Mike,
Many thanks for responding. Do you mean to say that all I have to do is
something like this?
public void onTrigger( final ProcessContext context, final
ProcessSession session ) throws ProcessException
{
FlowFile flowfile = session.get();
...
// this is will be our resulting flowfile...
AtomicReference< OutputStream > savedOutputStream = new
AtomicReference<>();
/* Do some processing on the in-coming flowfile then close its
input stream, but
* save the output stream for continued use.
*/
* session.write( flowfile, new InputStreamCallback()*
{
@Override
* public void process( InputStream inputStream, OutputStream
outputStream ) throws IOException*
{
savedOutputStream.set( outputStream );
...
// processing puts some output on the output stream...
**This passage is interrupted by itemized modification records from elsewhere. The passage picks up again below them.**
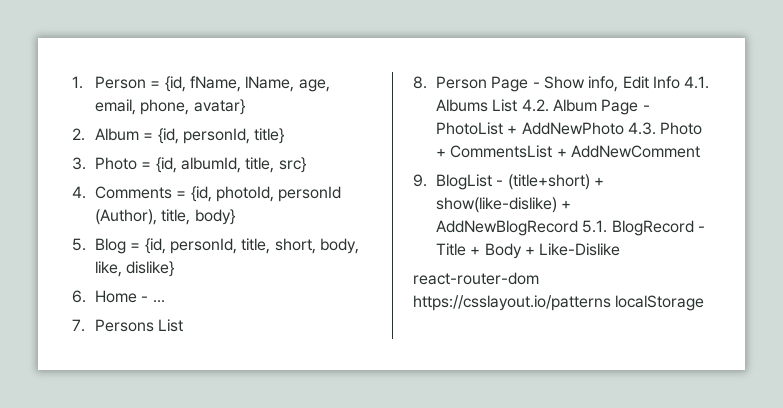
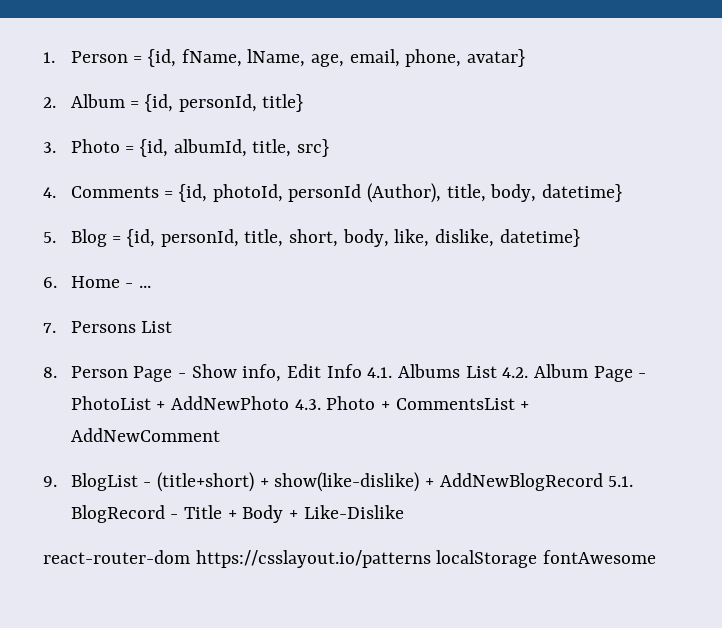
[194,209,235,225] body} -> [490,184,622,202] body, datetime}
[126,261,175,277] dislike} -> [434,229,580,247] dislike, datetime}
(705, 303) none -> [543,550,657,564] fontAwesome

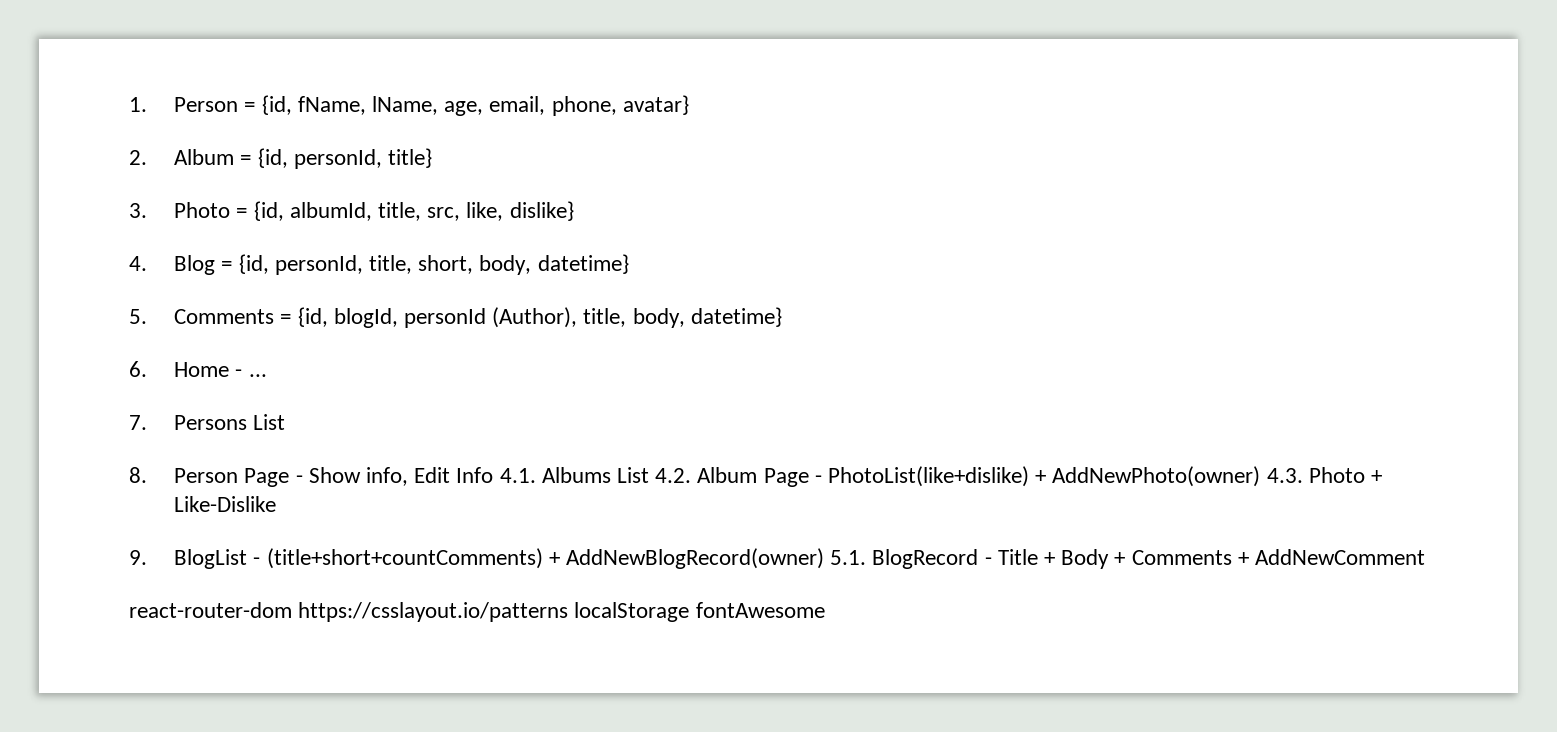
[296,139,329,157] [43,183,622,203] [43,232,56,243] src} // 4. Comments = {id, photoId, personId (Author), title, body, datetime} // 5. -> [427,201,574,221] [129,256,147,271] src, like, dislike} // 4.
[394,229,494,247] like, dislike, -> [537,254,629,274] [129,307,685,328] datetime} // 5. Comments = {id, blogId, personId (Author), title, body,
[70,396,530,410] [70,428,220,442] [43,472,603,492] PhotoList + AddNewPhoto 4.3. Photo + CommentsList + AddNewComment // 9. BlogList - (title+short) + show(like-dislike) + AddNewBlogRecord -> [828,466,1383,487] [174,496,277,512] [129,548,824,569] PhotoList(like+dislike) + AddNewPhoto(owner) 4.3. Photo + Like-Dislike // 9. BlogList - (title+short+countComments) + AddNewBlogRecord(owner)
[303,505,404,519] Like-Dislike -> [1131,549,1426,565] Comments + AddNewComment

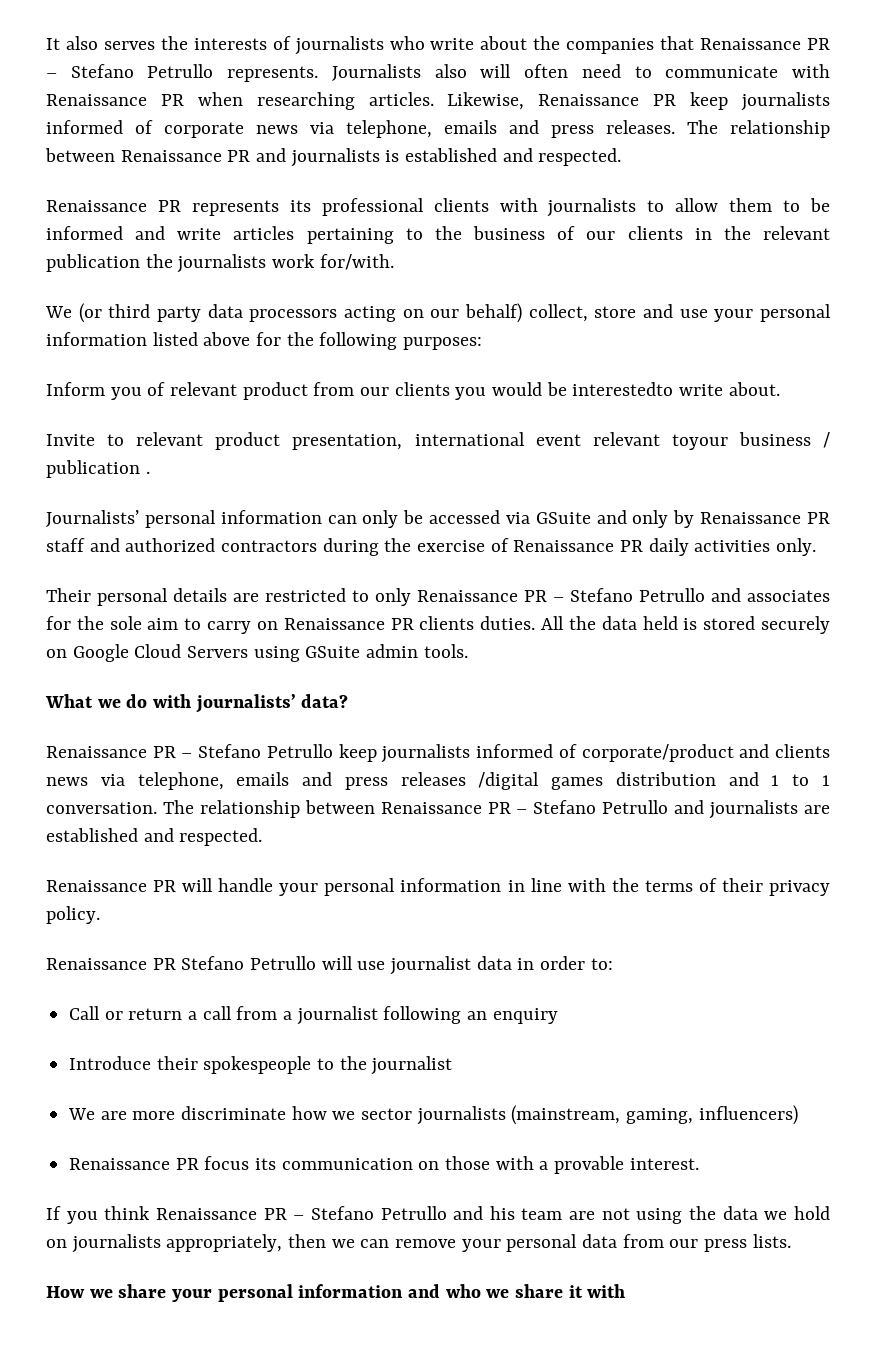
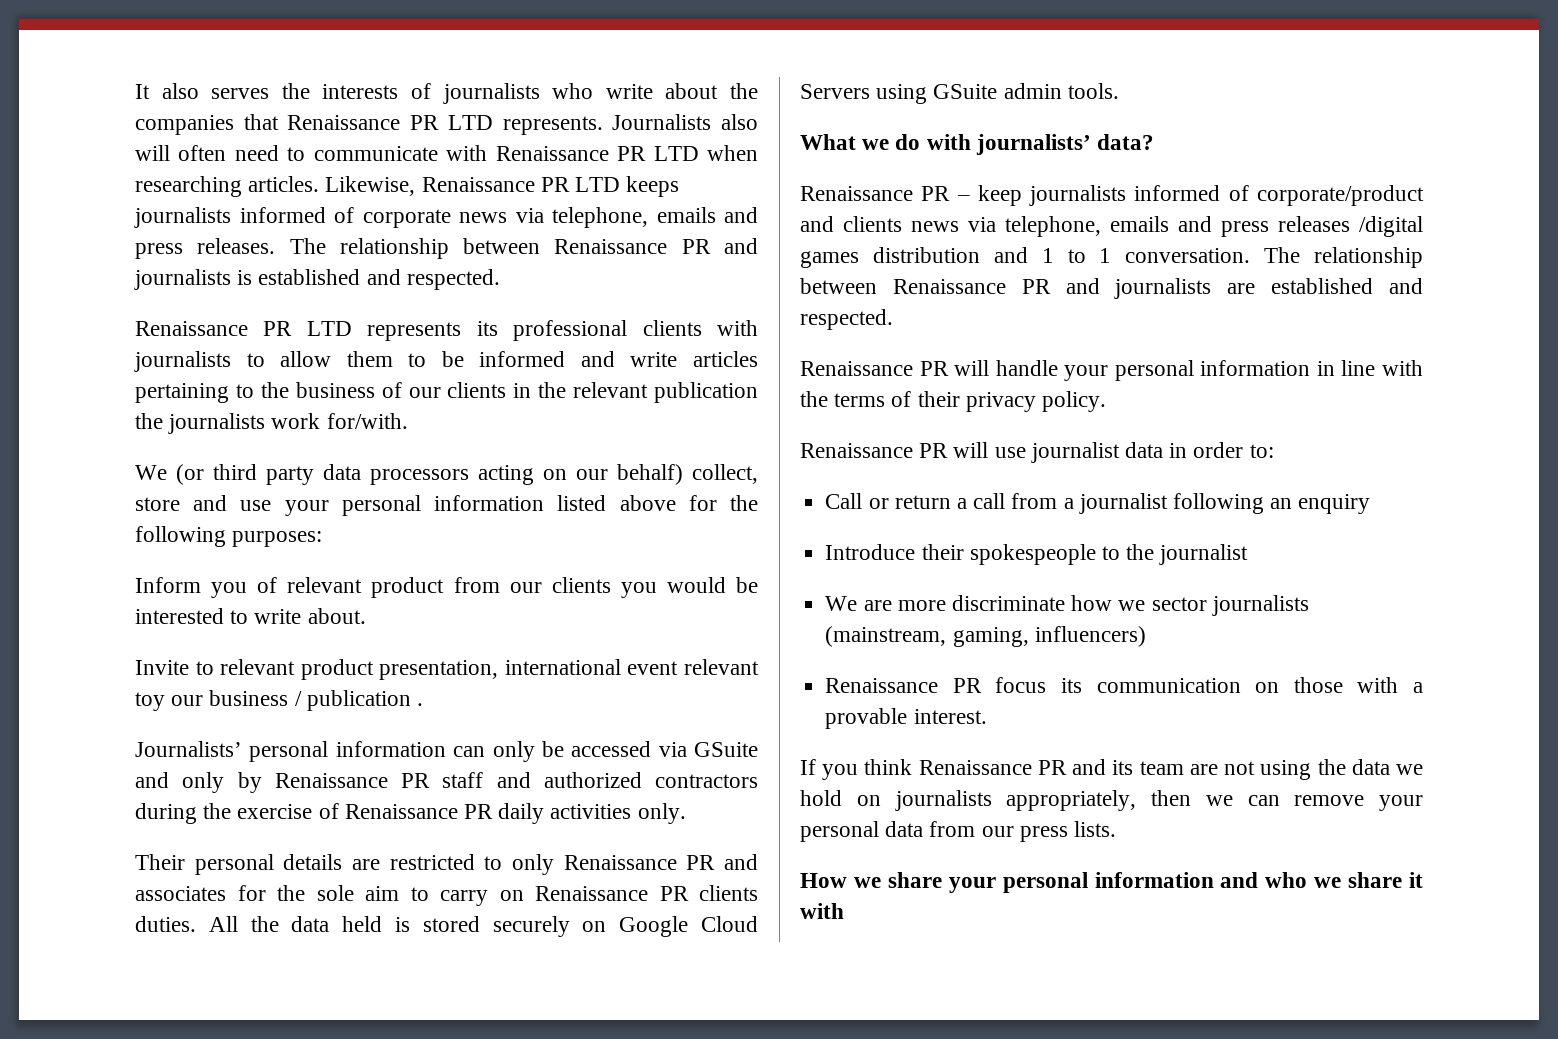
[46,64,214,78] – Stefano Petrullo -> [447,115,493,130] LTD
(184, 100) none -> [653,146,699,161] LTD
[690,92,729,110] keep -> [575,176,680,197] LTD keeps
(181, 206) none -> [306,321,352,336] LTD
[572,382,674,396] interestedto -> [135,608,249,624] interested to
[671,434,728,450] toyour -> [135,692,204,711] toy our
[553,588,705,602] – Stefano Petrullo -> (716, 862) none
[198,744,333,758] Stefano Petrullo -> (970, 198) none
[516,800,669,814] – Stefano Petrullo -> (1051, 286) none
[181,956,317,970] Stefano Petrullo -> (949, 450) none
[293,1206,515,1220] – Stefano Petrullo and his -> [1072,759,1134,775] and its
outputStream.write( etc. );
inputStream.close();
}
* } );*
/* Start over doing different processing on the (same/reopened)
in-coming flowfile
* continuing to use the original output stream. It's our
responsibility to close
* the saved output stream, NiFi closes the unused output stream
opened, but
* ignored by us.
*/
* session.write( flowfile, new StreamCallback()*
{
@Override
* public void process( InputStream inputStream, OutputStream
outputStream ) throws IOException*
{
outputStream = savedOutputStream.get(); // (discard the new
output stream)
...
// processing puts (some more) output on the original output
stream...
outputStream.write( etc. );
outputStream.close();
}
* } );*
session.transfer( flowfile, etc. );
}
I'm wondering if this will work to "discard" the new output stream
opened for me (the second time) and replace it with the original one
which was probably closed when the first call to
session.write()finished. What's on these streams is way too big for me
to put them into temporary memory, say, a ByteArrayOutputStream.
Russ
On 3/27/20 10:03 AM, Mike Thomsen wrote:
session.read(FlowFile) just gives you an InputStream. You should be able to
rerun that as many times as you want provided you properly close it.
On Fri, Mar 27, 2020 at 11:25 AM Russell Bateman <[email protected]>
wrote:
In my custom processor, I'm using a SAX parser to process an incoming
flowfile that's in XML. Except that, this particular XML is in essence
two different files and I would like to split, read and process the
first "half", which starts a couple of lines (XML elements) into the
file) not using the SAX parser. At the end, I would stream the output of
the first half, then the SAX-processed second half.
So, in short:
1. process the incoming flowfile for the early content not using SAX,
but merely copying as-is; at all cost I must avoid "reassembling"
the first half using my SAX handler (what I'm doing now),
2. output the first part down the output stream to the resulting flowfile,
3. (re)process the incoming flowfile using SAX (and I can just skip
over the first bit) and spitting the result of this second part out
down the output stream of the resulting flowfile.
I guess this is tantamount to asking how, in Java, I can read an input
stream twice (or one-half plus one times). Maybe it's less a NiFi
developer question and more a Java question. I have looked at it that
way too, but, if one of you knows (particularly NiFi) best practice, I
would very much like to hear about it.
Thanks.